How to complete this task >>
All of the data that follows should be given again exactly, without its images.
-- Data in this exercise follows --
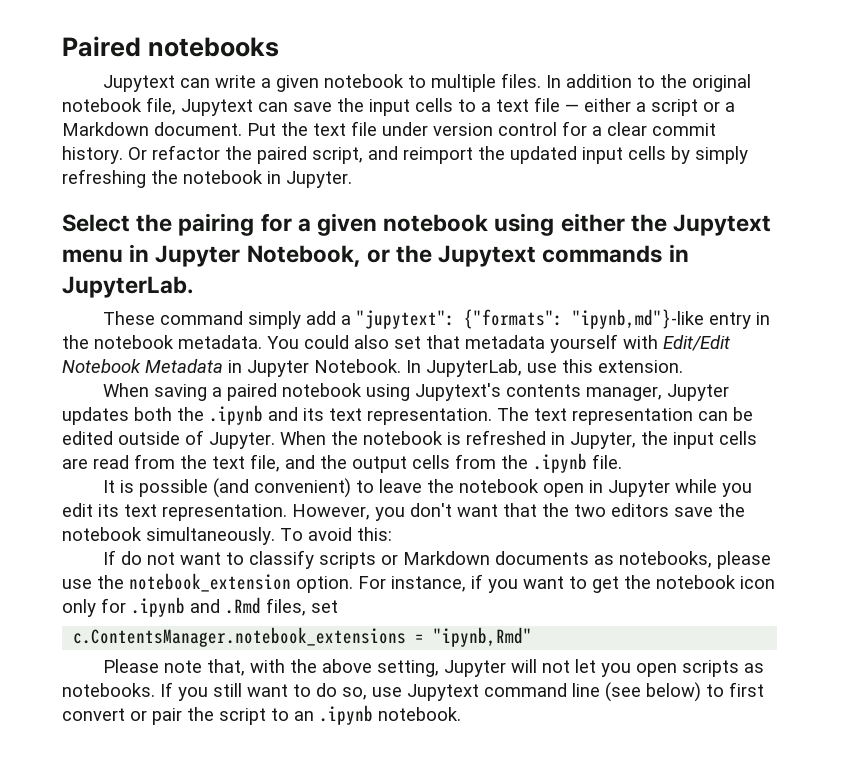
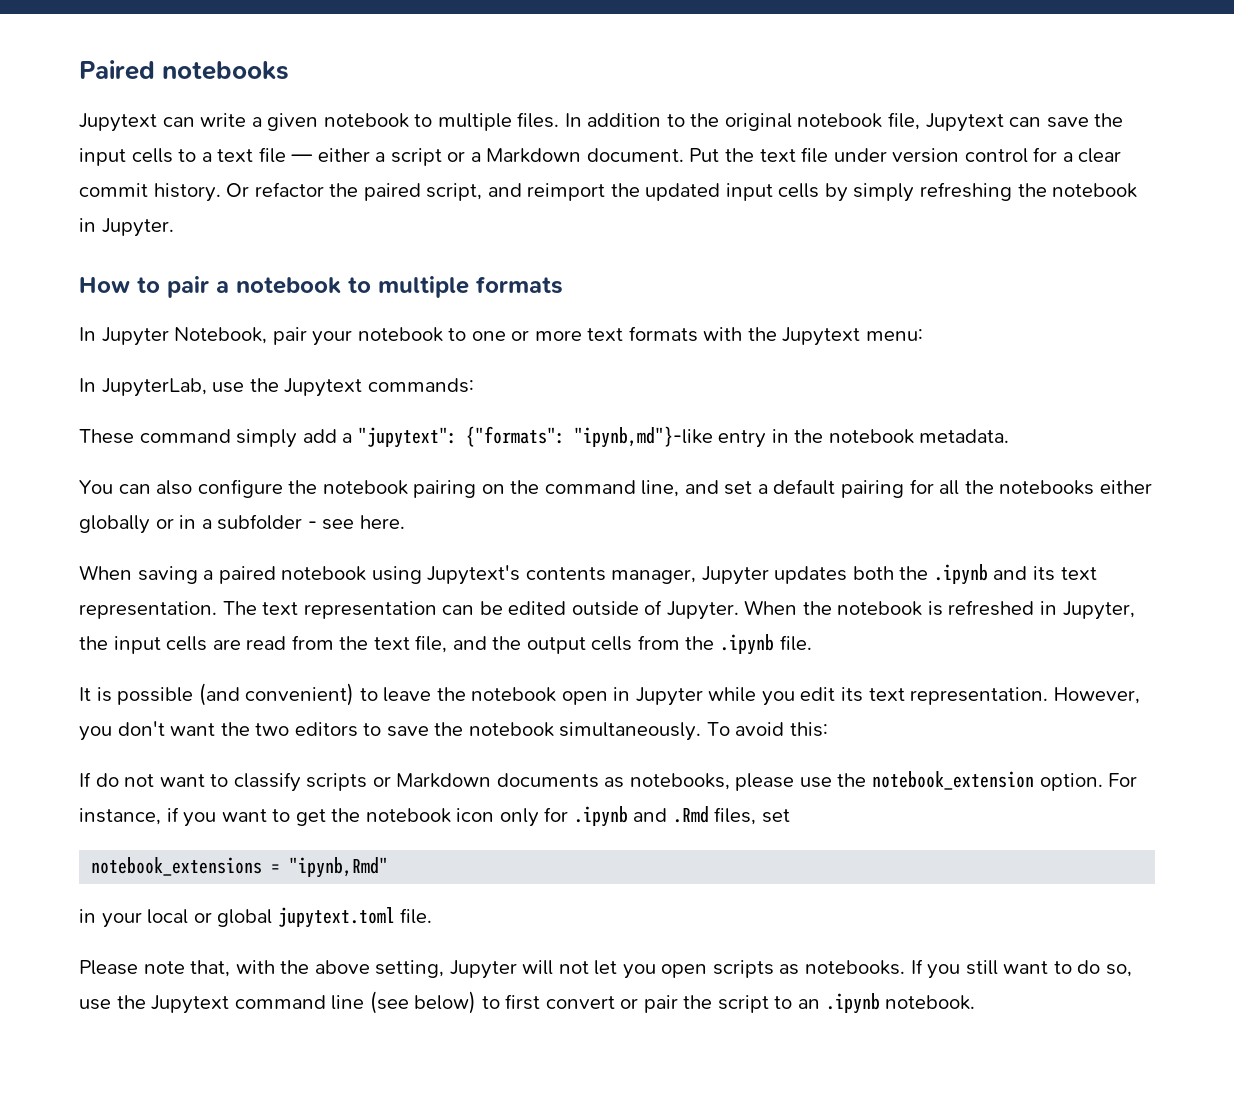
[62,213,772,236] [62,244,689,267] [62,276,193,298] Select the pairing for a given notebook using either the Jupytext menu in Jupyter Notebook, or the Jupytext commands in JupyterLab. -> [79,276,563,298] [79,326,924,346] [79,378,474,397] How to pair a notebook to multiple formats // In Jupyter Notebook, pair your notebook to one or more text formats with the Jupytext menu: // In JupyterLab, use the Jupytext commands:
[267,334,730,353] [62,359,683,377] You could also set that metadata yourself with Edit/Edit Notebook Metadata in Jupyter Notebook. In JupyterLab, use this extension. -> [79,479,1152,498] [79,514,405,534] // You can also configure the notebook pairing on the command line, and set a default pairing for all the notebooks either globally or in a subfolder - see here.
[503,503,537,517] that -> (216, 729) none
(669, 510) none -> [363,723,382,736] to
[73,627,407,647] c.ContentsManager.notebook_extensions -> [91,857,263,876] notebook_extensions
(533, 637) none -> [79,907,433,928] // in your local or global jupytext.toml file.
(402, 692) none -> [116,995,146,1009] the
-- Data in this exercise concluded --
Task answer >>
[62,213,772,236] [62,244,689,267] [62,276,193,298] Select the pairing for a given notebook using either the Jupytext menu in Jupyter Notebook, or the Jupytext commands in JupyterLab. -> [79,276,563,298] [79,326,924,346] [79,378,474,397] How to pair a notebook to multiple formats // In Jupyter Notebook, pair your notebook to one or more text formats with the Jupytext menu: // In JupyterLab, use the Jupytext commands:
[267,334,730,353] [62,359,683,377] You could also set that metadata yourself with Edit/Edit Notebook Metadata in Jupyter Notebook. In JupyterLab, use this extension. -> [79,479,1152,498] [79,514,405,534] // You can also configure the notebook pairing on the command line, and set a default pairing for all the notebooks either globally or in a subfolder - see here.
[503,503,537,517] that -> (216, 729) none
(669, 510) none -> [363,723,382,736] to
[73,627,407,647] c.ContentsManager.notebook_extensions -> [91,857,263,876] notebook_extensions
(533, 637) none -> [79,907,433,928] // in your local or global jupytext.toml file.
(402, 692) none -> [116,995,146,1009] the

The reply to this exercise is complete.